**Exercise aim**
The output should be the listing below, limited to the lines from the one with "(329, 784) none" through the one with "[196,547,253,563] popular ->", exact and without pictures.

**Data records**
= = = = = = =
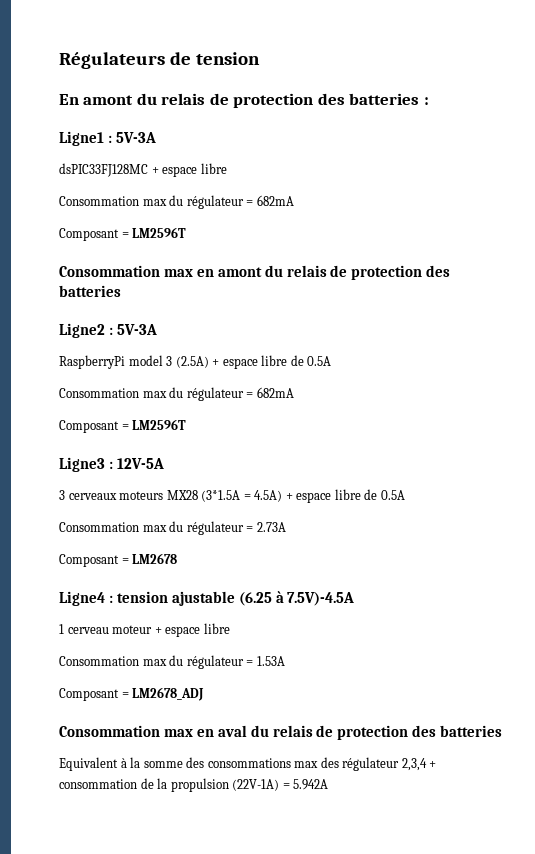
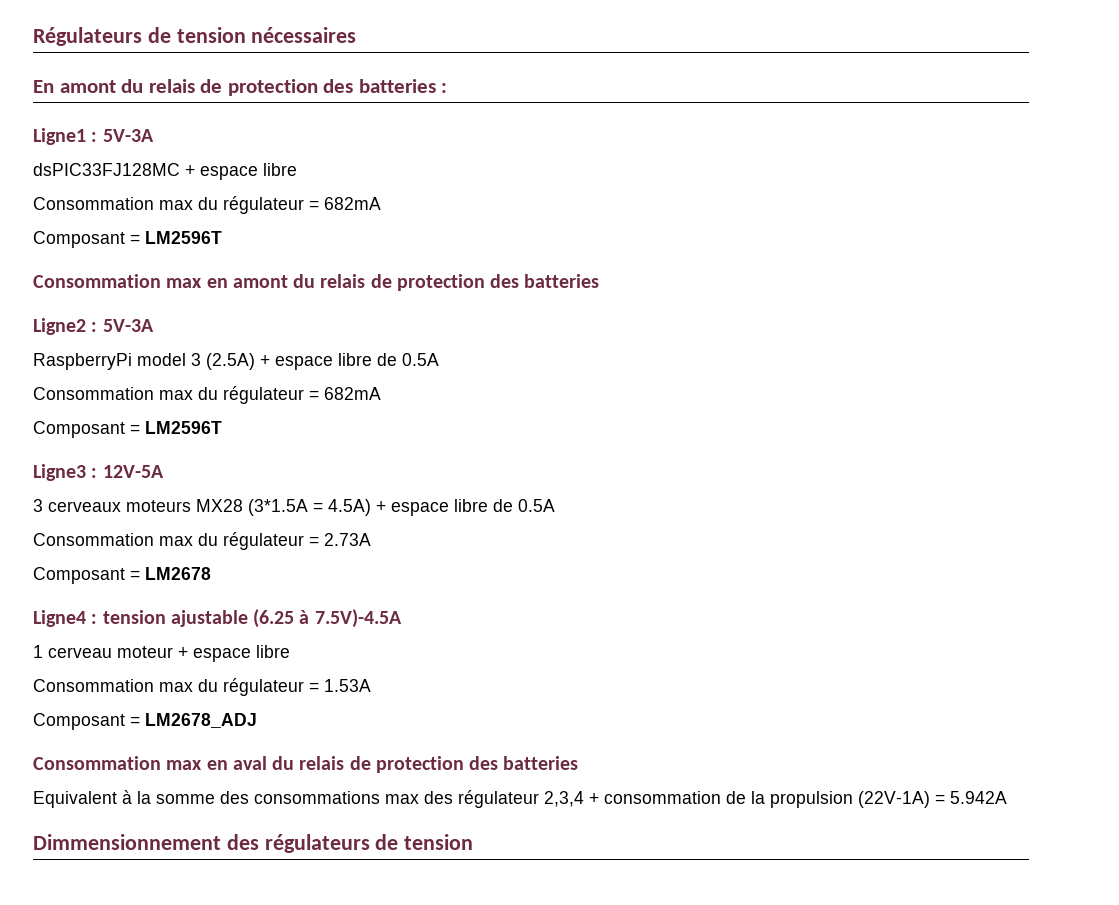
(260, 58) none -> [251,27,357,43] nécessaires
(329, 784) none -> [33,834,474,853] // Dimmensionnement des régulateurs de tension

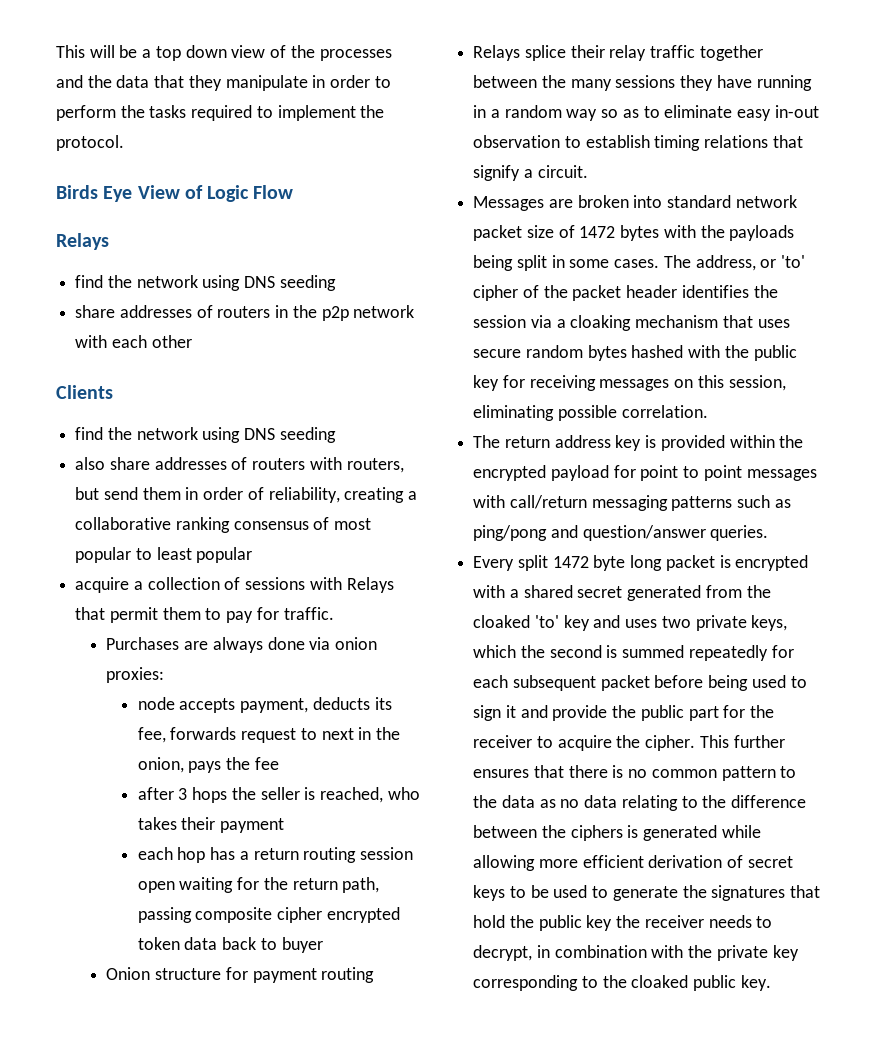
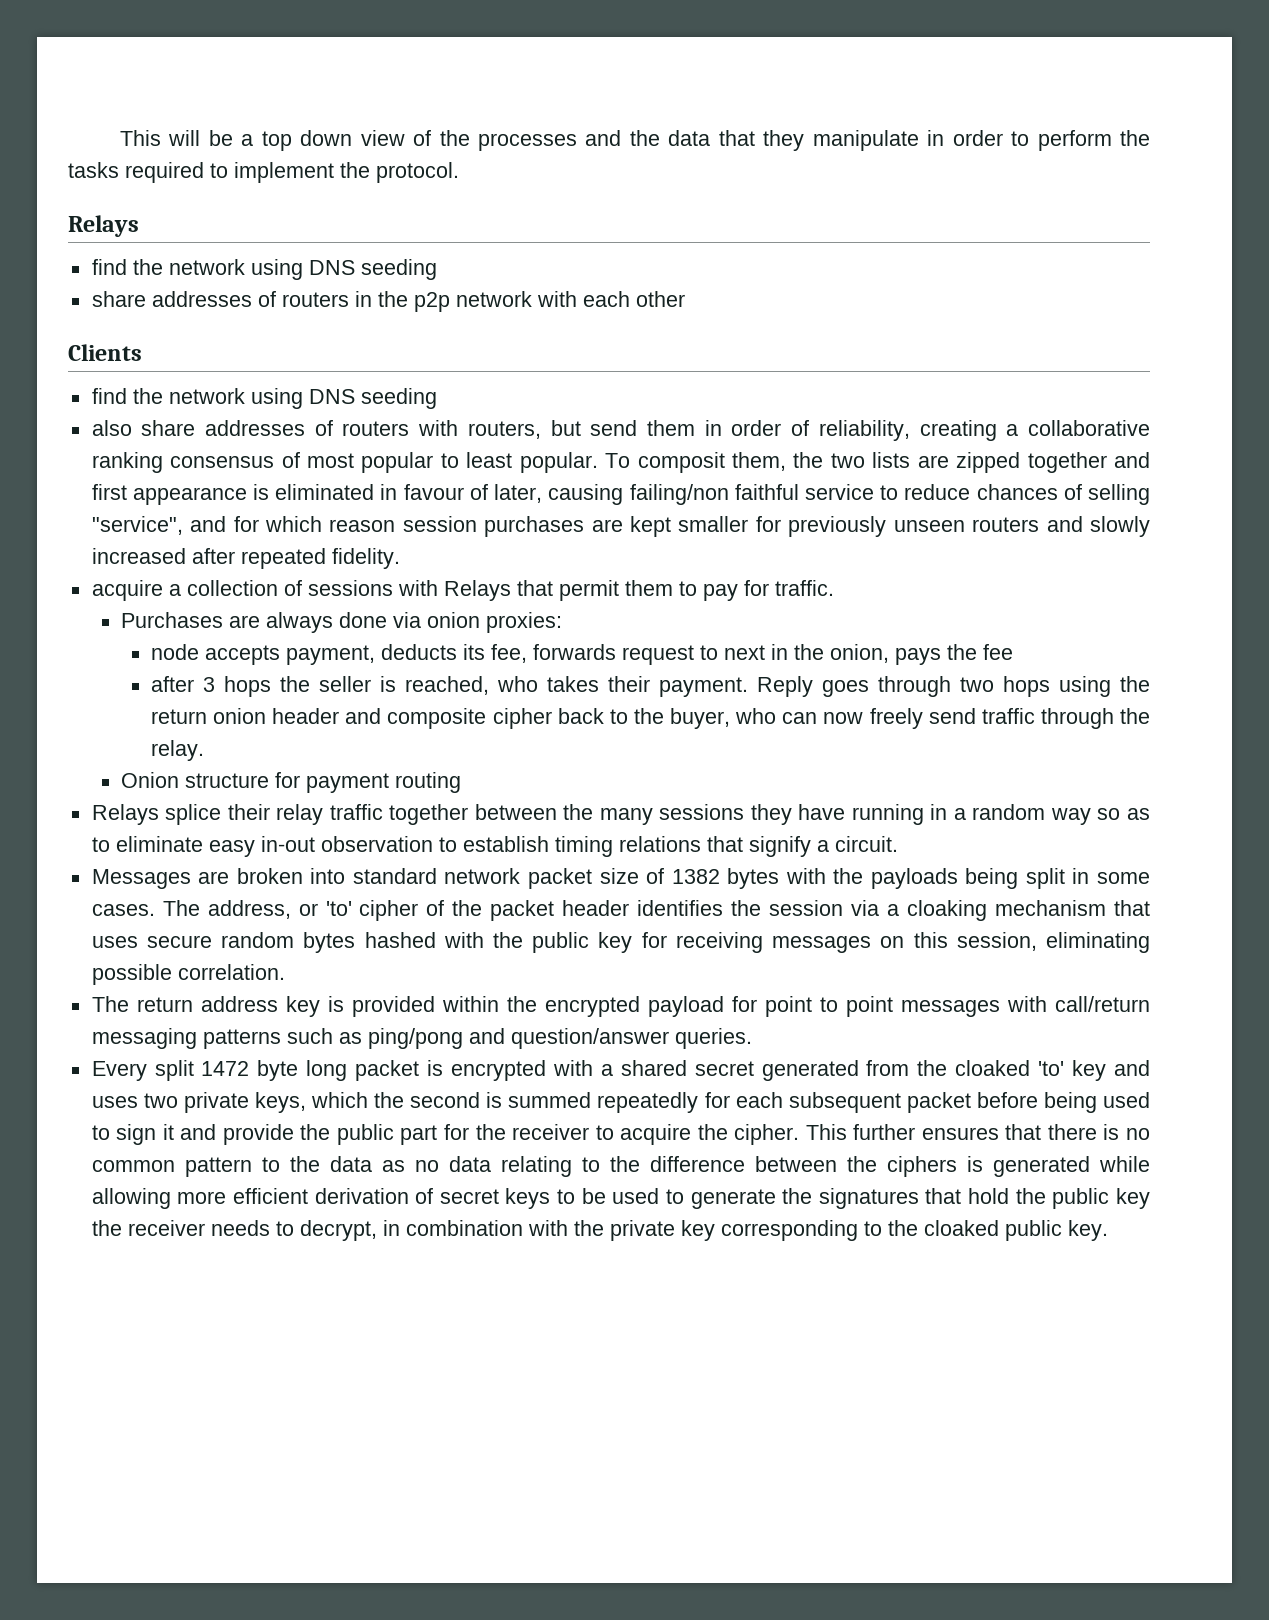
[56,185,294,202] // Birds Eye View of Logic Flow -> (459, 172) none
[196,547,253,563] popular -> [519,452,1150,473] [91,484,1151,505] [91,516,1150,537] [91,548,400,569] popular. To composit them, the two lists are zipped together and first appearance is eliminated in favour of later, causing failing/non faithful service to reduce chances of selling "service", and for which reason session purchases are kept smaller for previously unseen routers and slowly increased after repeated fidelity.
[220,818,285,833] [137,847,413,863] [137,877,380,893] [137,907,400,923] [137,937,323,953] payment // each hop has a return routing session open waiting for the return path, passing composite cipher encrypted token data back to buyer -> [658,676,1151,697] [150,708,1151,729] [150,740,204,761] payment. Reply goes through two hops using the return onion header and composite cipher back to the buyer, who can now freely send traffic through the relay.
[579,226,616,238] 1472 -> [671,869,720,884] 1382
= = = = = = =
**Solution below**
(329, 784) none -> [33,834,474,853] // Dimmensionnement des régulateurs de tension

[56,185,294,202] // Birds Eye View of Logic Flow -> (459, 172) none
[196,547,253,563] popular -> [519,452,1150,473] [91,484,1151,505] [91,516,1150,537] [91,548,400,569] popular. To composit them, the two lists are zipped together and first appearance is eliminated in favour of later, causing failing/non faithful service to reduce chances of selling "service", and for which reason session purchases are kept smaller for previously unseen routers and slowly increased after repeated fidelity.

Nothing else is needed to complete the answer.